• Dataset
★ ★ ★ ★ ★

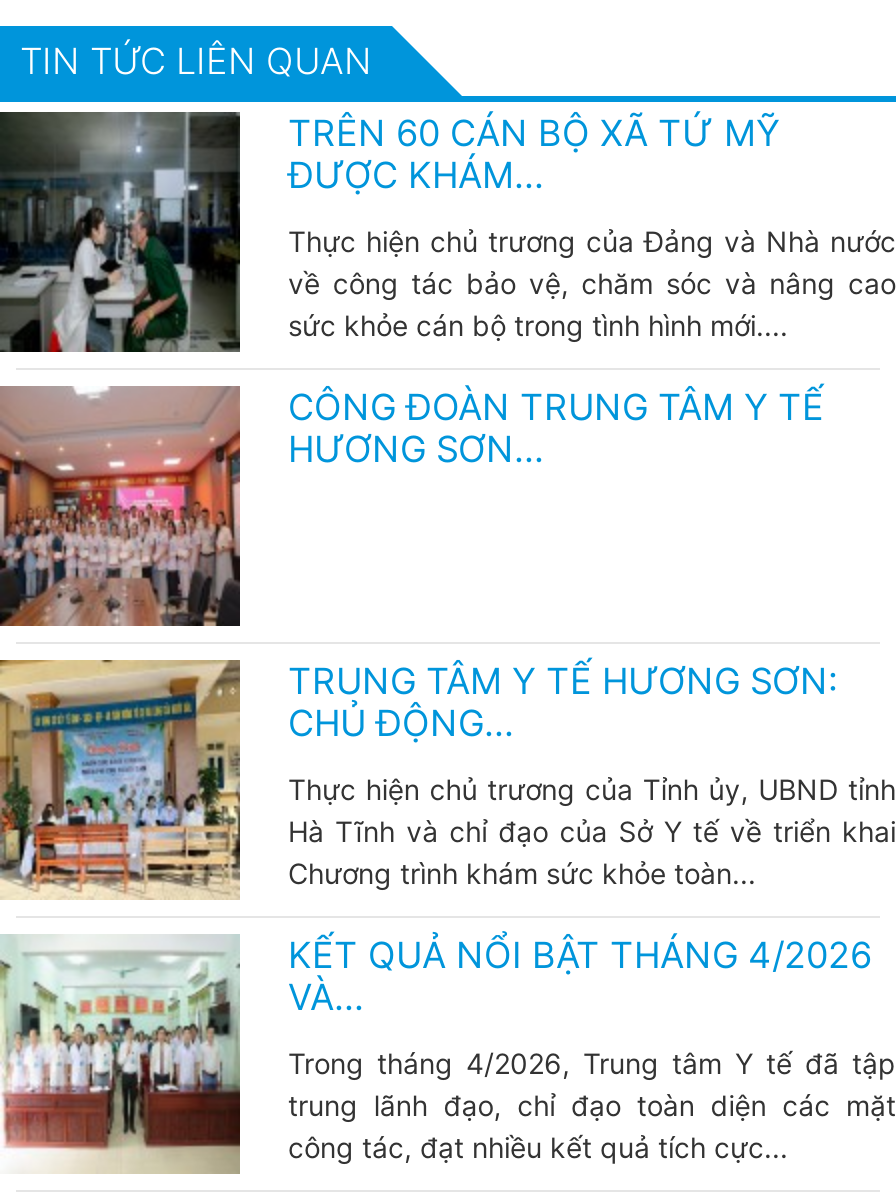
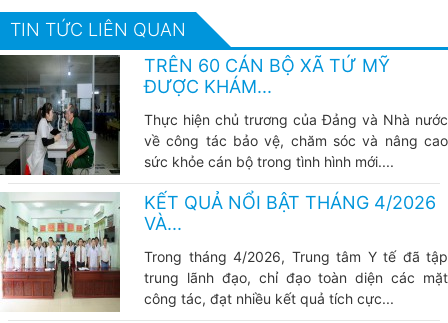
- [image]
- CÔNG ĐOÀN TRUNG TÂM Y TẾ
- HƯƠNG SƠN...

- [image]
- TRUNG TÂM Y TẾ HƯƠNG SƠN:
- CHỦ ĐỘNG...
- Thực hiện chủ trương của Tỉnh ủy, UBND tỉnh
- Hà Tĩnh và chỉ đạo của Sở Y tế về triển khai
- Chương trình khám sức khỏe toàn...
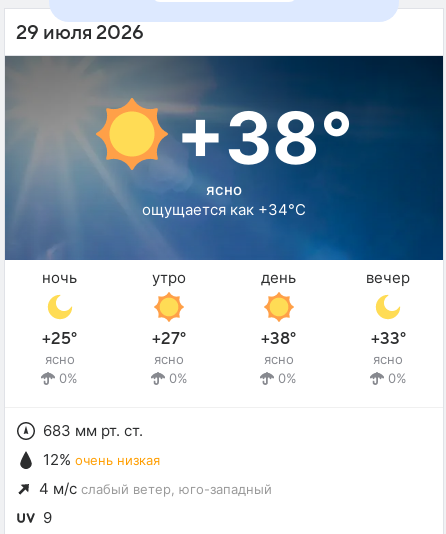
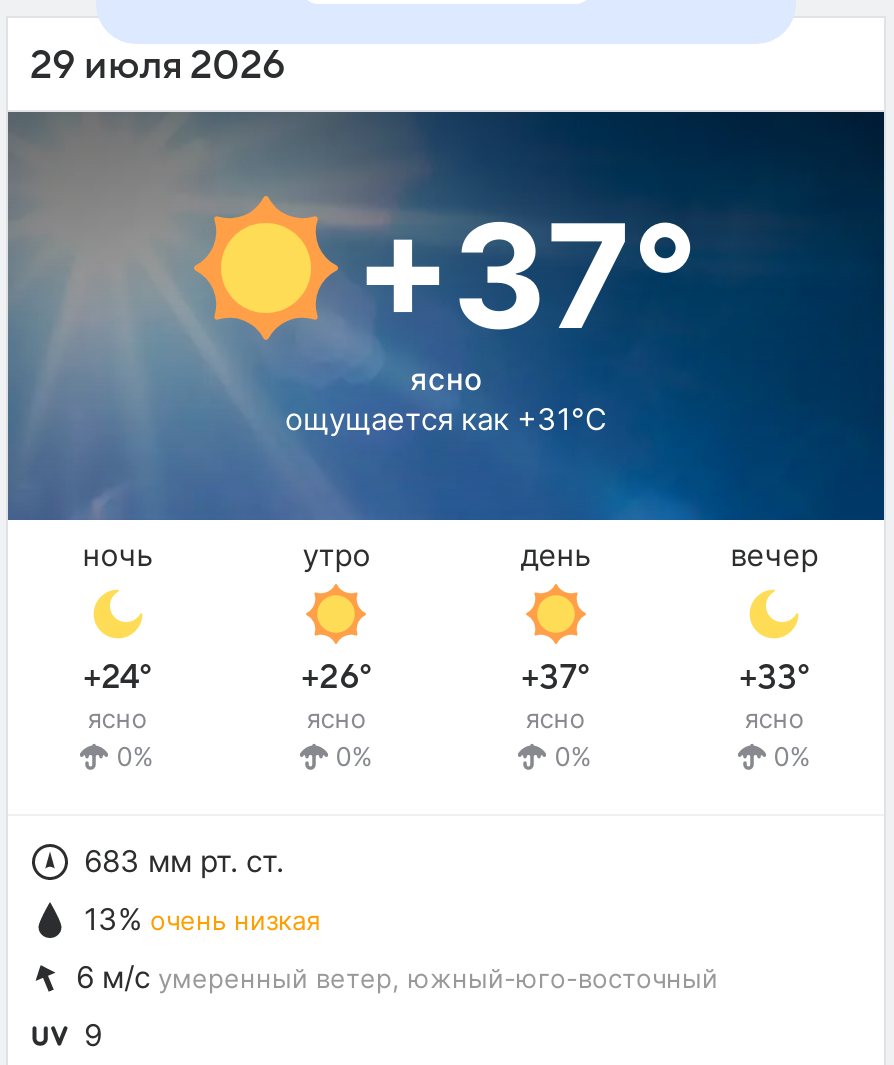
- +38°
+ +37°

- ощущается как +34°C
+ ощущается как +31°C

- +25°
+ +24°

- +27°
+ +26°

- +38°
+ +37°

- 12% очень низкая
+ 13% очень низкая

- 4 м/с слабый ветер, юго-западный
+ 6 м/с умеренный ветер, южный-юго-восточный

★ ★ ★ ★ ★

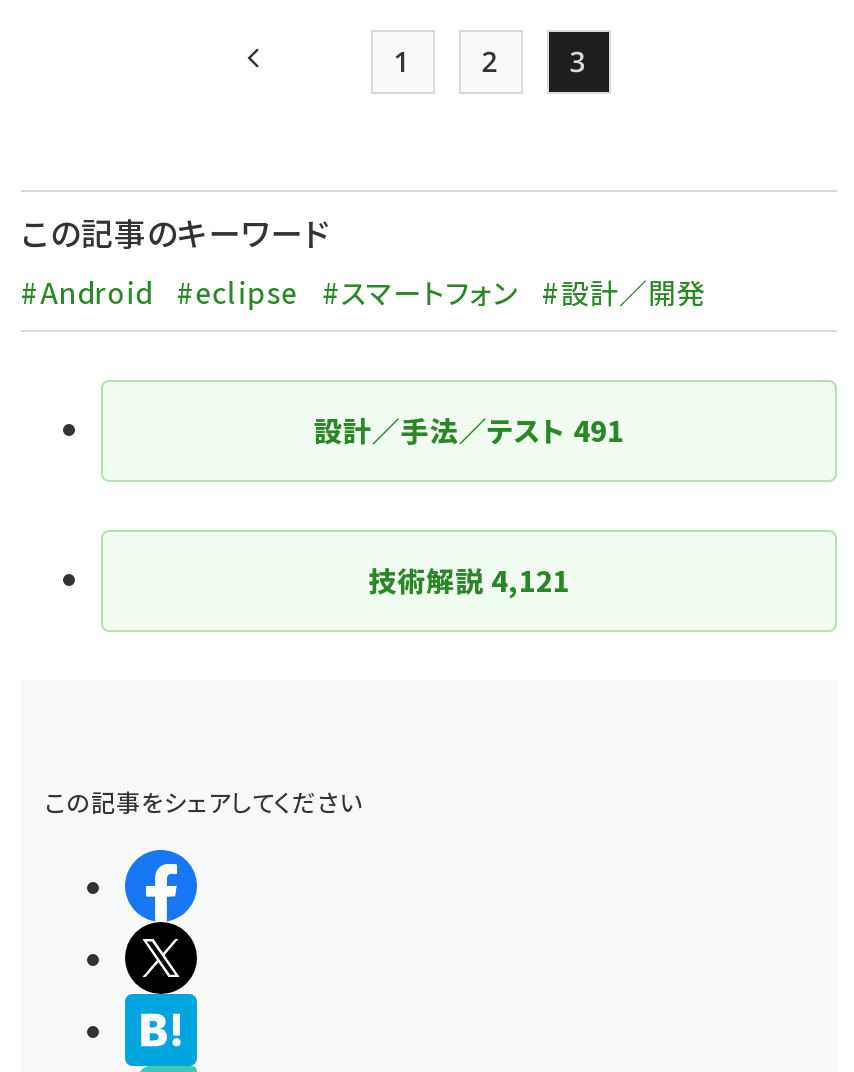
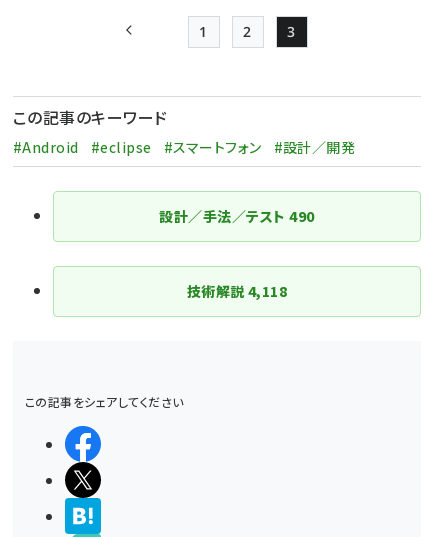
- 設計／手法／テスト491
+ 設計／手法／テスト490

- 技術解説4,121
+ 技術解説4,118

★ ★ ★ ★ ★

Going by the data above, give back only the lines from the one containing "- Chương trình khám sức khỏe toàn..." through the one containing "умеренный ветер, южный-юго-восточный", exactly as they stand, both ends included and no images.

- Chương trình khám sức khỏe toàn...
- +38°
+ +37°

- ощущается как +34°C
+ ощущается как +31°C

- +25°
+ +24°

- +27°
+ +26°

- +38°
+ +37°

- 12% очень низкая
+ 13% очень низкая

- 4 м/с слабый ветер, юго-западный
+ 6 м/с умеренный ветер, южный-юго-восточный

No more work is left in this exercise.